Filmkritiken

STERBEN IN DER STAHLSTADT

Manche Landschaften produzieren einfach düstere Geschichten. Pennsylvanias abgewirtschafteter Rostgürtel im Nordosten der USA gehört eindeutig dazu.

Schon Hugh Jackman kämpfte dort in „Prisoners“ depressiv gegen Alkohol und Kindesentführer. In den Vororten von Pittsburgh entstehen keine Komödien.

Auch Christian Bale als Stahlarbeiter Russell Baze durchläuft in der sterbenden Stahlstadt Braddock eine gemütsschwere Proletenpassion. Mit großer Souveränität und sensibler Hingabe übernimmt der Brite die emotionale Hauptlast eines astreinen Männer-Melodrams. Einfühlsam pflegt er seinen sterbenden Vater, kümmert sich um den mental instabilen Bruder und weint, wenn man ihn verlässt – eine Rolle, die typischerweise eher den Damen zufällt. Doch in seiner (beinahe) frauenlosen Welt der Arbeiterklasse trägt Bale entschlossen die Bürde des Melodramen-Helden und schluckt sehr viele Demütigungen, ehe er schließlich doch den harten Mann und Rächer heraushängen lässt.

Scott Cooper, der mit seinem Spielfilmdebüt „Crazy Heart“ Jeff Bridges immerhin einen Oscar bescherte, inszeniert sein melancholisch-poetisches, auf analogem Material gedrehtes Working-Class-Drama vor rauchenden Fabrikschloten und den grauen Fassaden trister Wohnheime.

Casey Affleck als kleiner Bruder und Irak-Veteran findet keinen Tritt in den freudlosen Gassen des Stahlwerkes.Die Schlächterei im Nahen Osten und das damit verbundene Kriegstrauma hat für ihn das zivile Leben verunmöglicht. Stattdessen lässt er sich auf illegale Boxkämpfe auf den Schrottplätzen von Industrieruinen ein – und gerät dabei an den Klassenfeind aus der weißen Unterschicht.

Dieser erhebt sich aus dem dem drogenverseuchten Mittelgebirge der Apalachen und wirkt wie eine bizarre Parodie auf Walter White aus „ Breaking Bad“. Woody Harrelson spielt den Gaga-Hinterwäldler und augenrollenden Crystal-Meth-Koch mit sichtlicher Spielfreude und platziert bei jeder möglichen Gelegenheit eine Kugel im Kopf seiner Gegner.
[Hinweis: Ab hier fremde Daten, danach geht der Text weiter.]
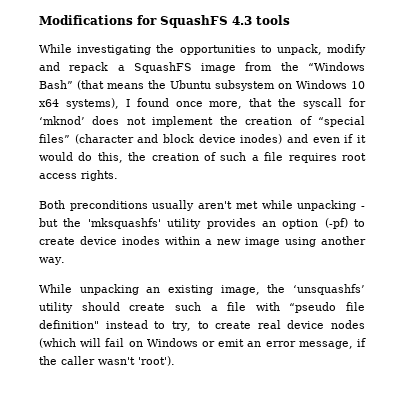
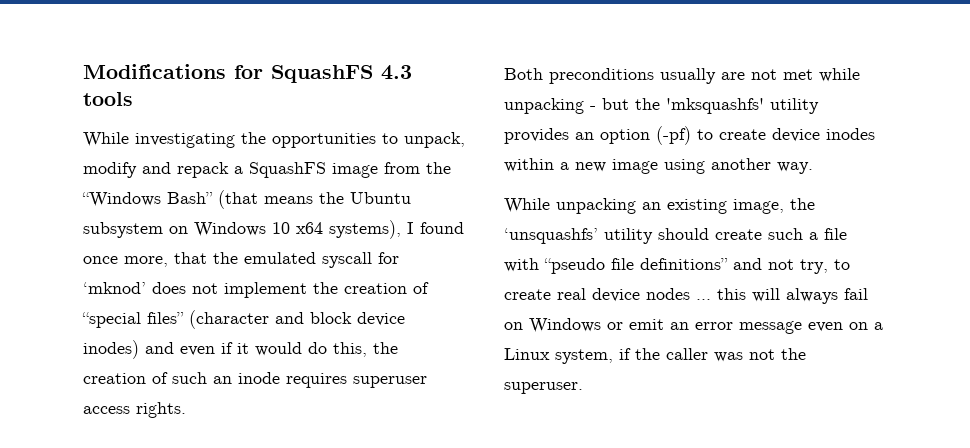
- While investigating the opportunities to unpack, modify and repack a SquashFS image from the “Windows Bash” (that means the Ubuntu subsystem on Windows 10 x64 systems), I found once more, that the syscall for ‘mknod’ does not implement the creation of “special files” (character and block device inodes) and even if it would do this, the creation of such a file requires root access rights.
+ While investigating the opportunities to unpack, modify and repack a SquashFS image from the “Windows Bash” (that means the Ubuntu subsystem on Windows 10 x64 systems), I found once more, that the emulated syscall for ‘mknod’ does not implement the creation of “special files” (character and block device inodes) and even if it would do this, the creation of such an inode requires superuser access rights.
- Both preconditions usually aren't met while unpacking - but the 'mksquashfs' utility provides an option (-pf) to create device inodes within a new image using another way.
+ Both preconditions usually are not met while unpacking - but the 'mksquashfs' utility provides an option (-pf) to create device inodes within a new image using another way.
- While unpacking an existing image, the ‘unsquashfs’ utility should create such a file with “pseudo file definition" instead to try, to create real device nodes (which will fail on Windows or emit an error message, if the caller wasn't 'root').
+ While unpacking an existing image, the ‘unsquashfs’ utility should create such a file with “pseudo file definitions” and not try, to create real device nodes ... this will always fail on Windows or emit an error message even on a Linux system, if the caller was not the superuser.

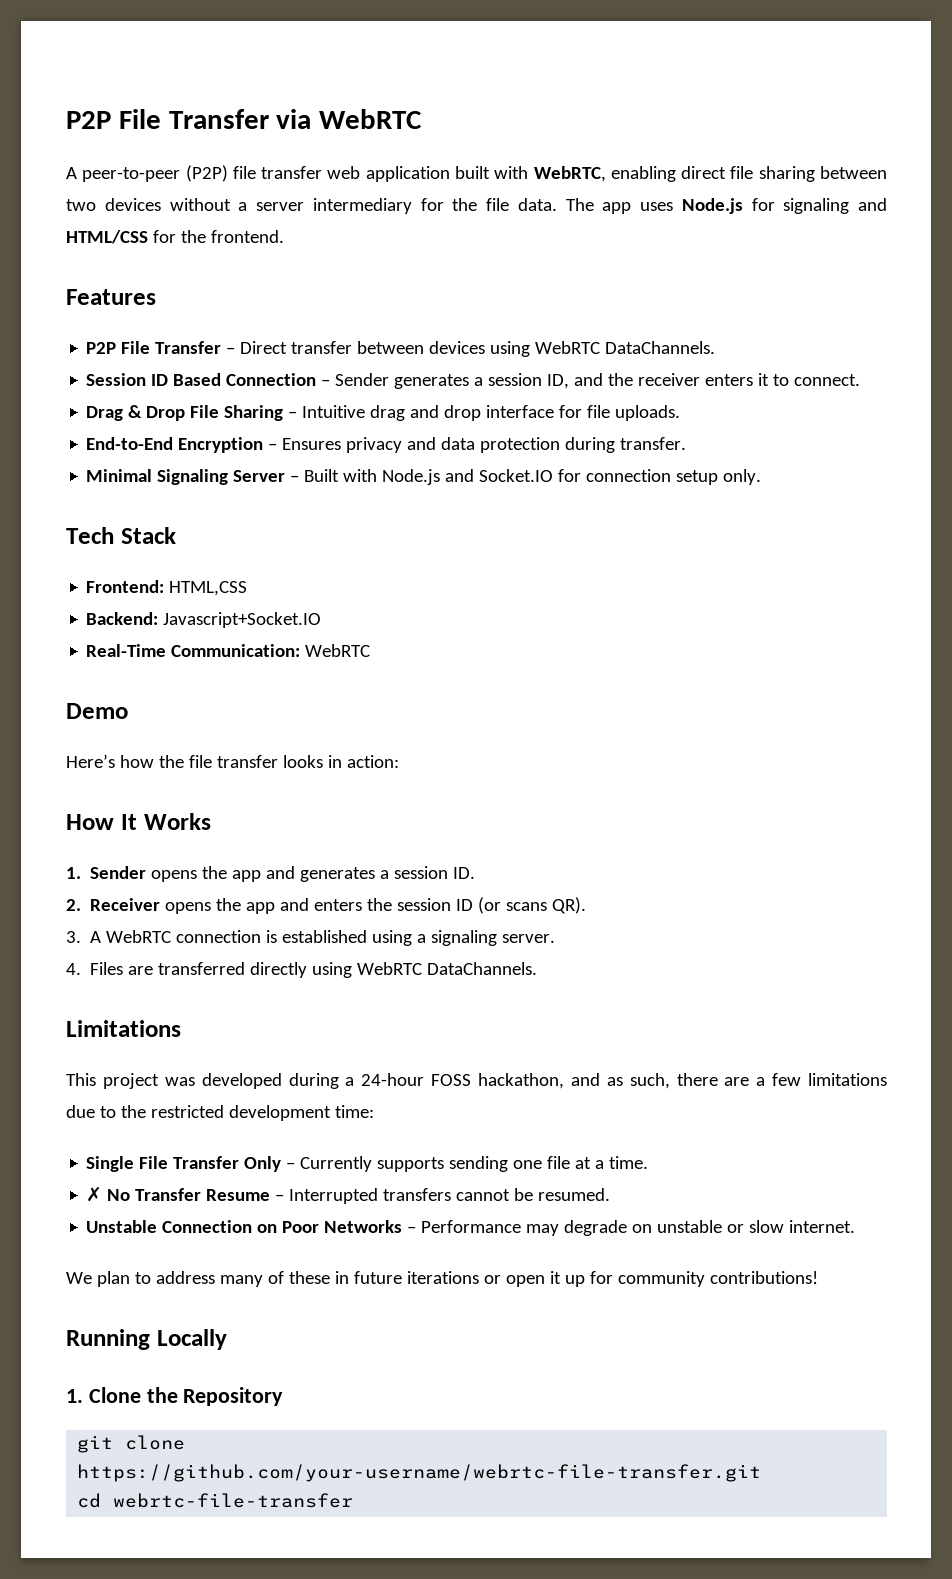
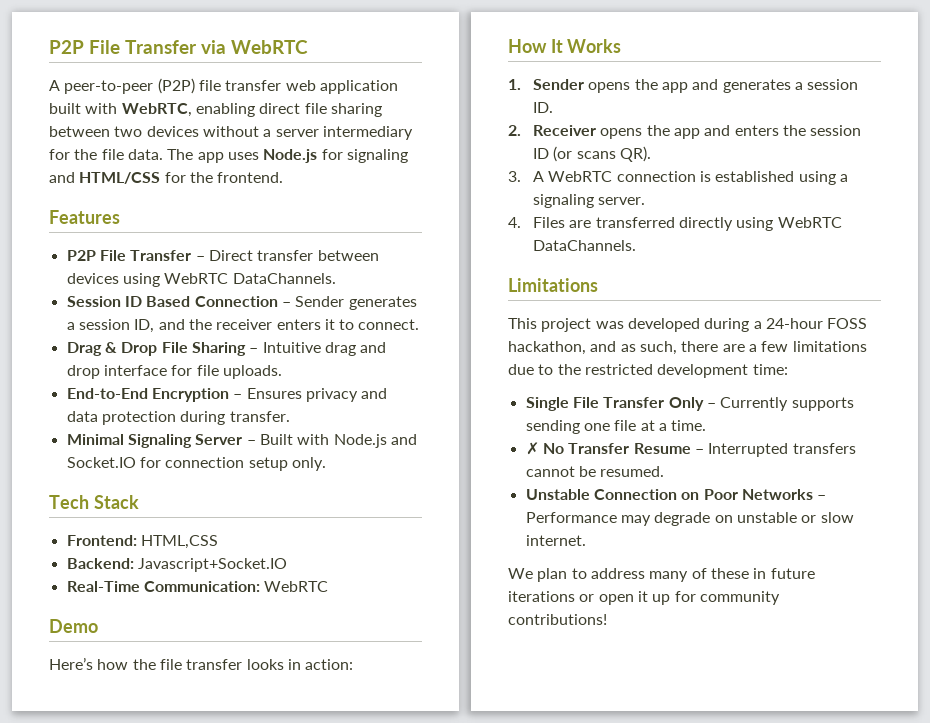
- Running Locally
- 1. Clone the Repository
- git clone https://github.com/your-username/webrtc-file-transfer.git
- cd webrtc-file-transfer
Irgendwann reicht’s dann auch dem duldsamen Russell Baze und er verlässt Heim und Herd im Namen der Rache. Spätestens dann verliert Regisseur Cooper seine schöne Milieustudie zugunsten einer melodramatischen Zuspitzung, die ins Überdeutliche verfällt. Kriegsheimkehrer-Drama trifft „Fightclub“ trifft Selbstjustiz-Thriller, mit einem kleinen Umweg über ein Szenen-Zitat aus „Das Schweigen der Lämmer“.

Gerade noch traurig-stimmiger Alltagsblues aus den Hochöfen der Stahlstadt, steigert sich „Out of Furnace“ plötzlich ins Alttestamentarische. Und schmilzt seinen Anspruch auf Realismus im Genre-Stereotyp ein.